Домой, скорей домой! Черт, и платка носового, как назло, нет! Что же, в таком виде по улицам идти?!
Наташа огляделась и увидела, что, крепко задумавшись, она не только налетела на столб, но и, сама того не заметив, сделала крюк и вернулась в свой двор по «сквозной» дороге. Вот он ее дом — напротив, и окошко горит на «Вершине Мира» — наверное, Пашка там так и дрыхнет на диване! Наташа вздрогнула, ей стало не по себе. Не замечать, куда идешь, это уже чересчур. Да и то, что она оказалась на той самой дороге, о которой они столько говорили с Надей, тоже ей не понравилось. Может, не случайно она пришла сюда — целенаправленно?
Словно дорога позвала ее. Чтобы задать ей вопрос.
Веришь ли ты в меня?
Вот он результат длительных задушевных бесед и жизни вообще. Психика определенно не в порядке.

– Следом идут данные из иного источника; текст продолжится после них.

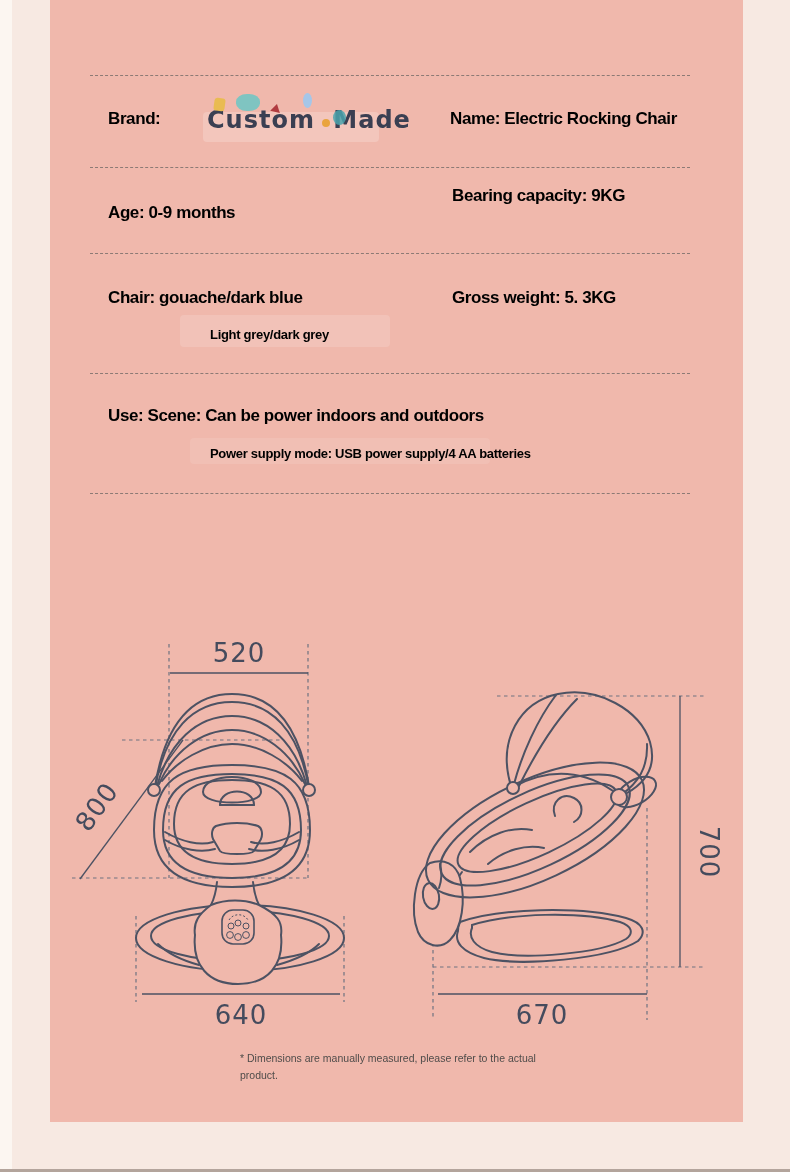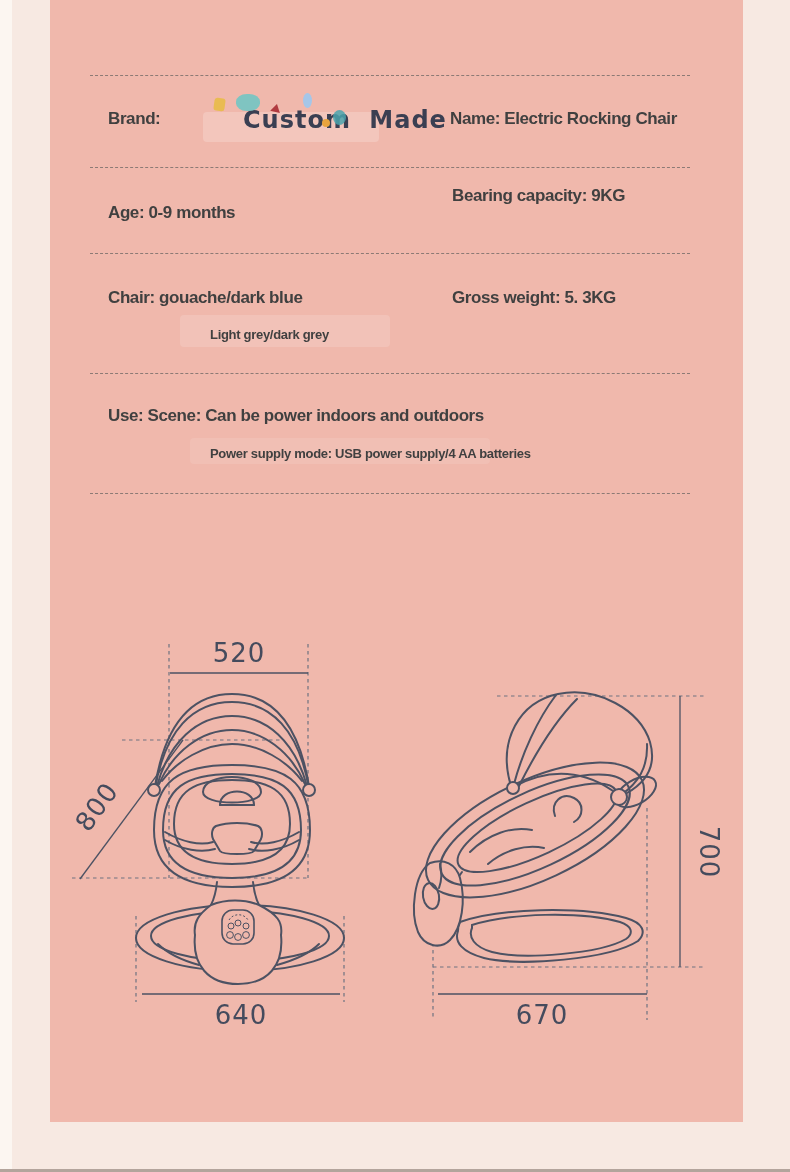"Brand:" .cell { color: #404040 -> #000000 }
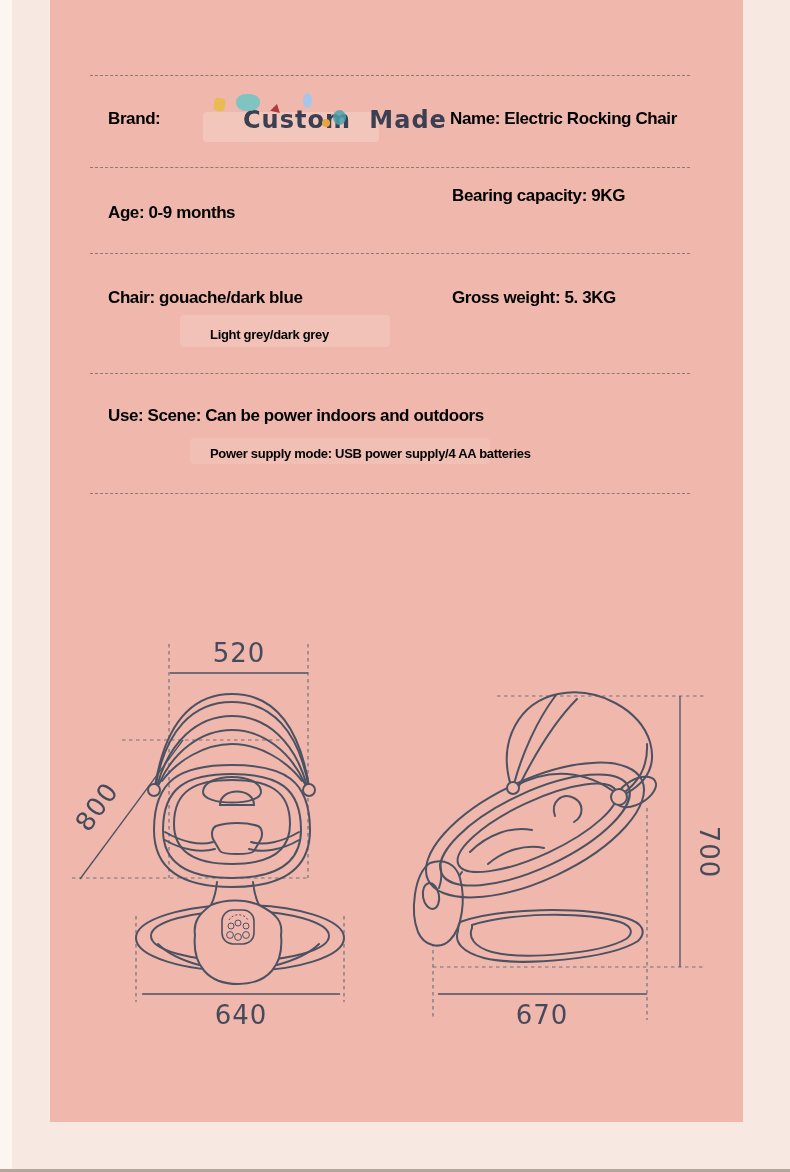"Custom Made" .logo .logo-text { margin-left: 36px -> none }
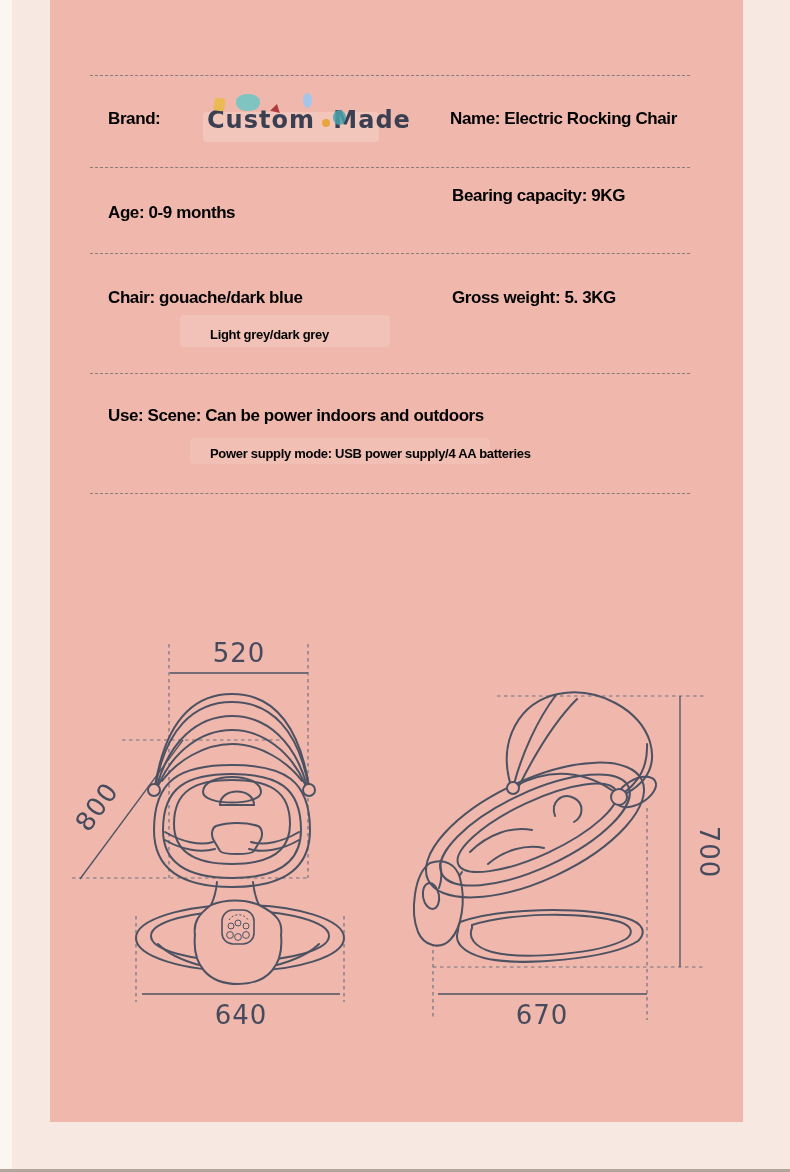"* Dimensions are manually measured," div.footnote { html: none -> <div>* Dimensions are manually measured, please refer to the actual product.</div> }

Наташа снова прижала ладонь к носу, а другой рукой сердито потерла чувствительно ушибленные ягодицы. Придорожные фонари все еще горели, несмотря на поздний час, и она без труда увидела на светлой бетонной поверхности столба яркое пятно собственной крови. А выше…
Ох, а выше…
Ну конечно! Как же она могла забыть?! Фонарные столбы! Придорожные столбы! И дорога, на которой происходят аварии. Что еще могут делать столбы у таких дорог, кроме того, как держать фонари?
Быть надгробиями.
Фонари хорошо освещали их. Старые и новые. Искусственные и настоящие. С лентами и без. Яркие и тусклые. Цветы. Веночки. Заткнутые за железный обвод столбов. Примотанные проволокой. Привязанные веревкой. Покрытые дорожной пылью знаки скорби и смерти топорщились вокруг бетона осветительных стел.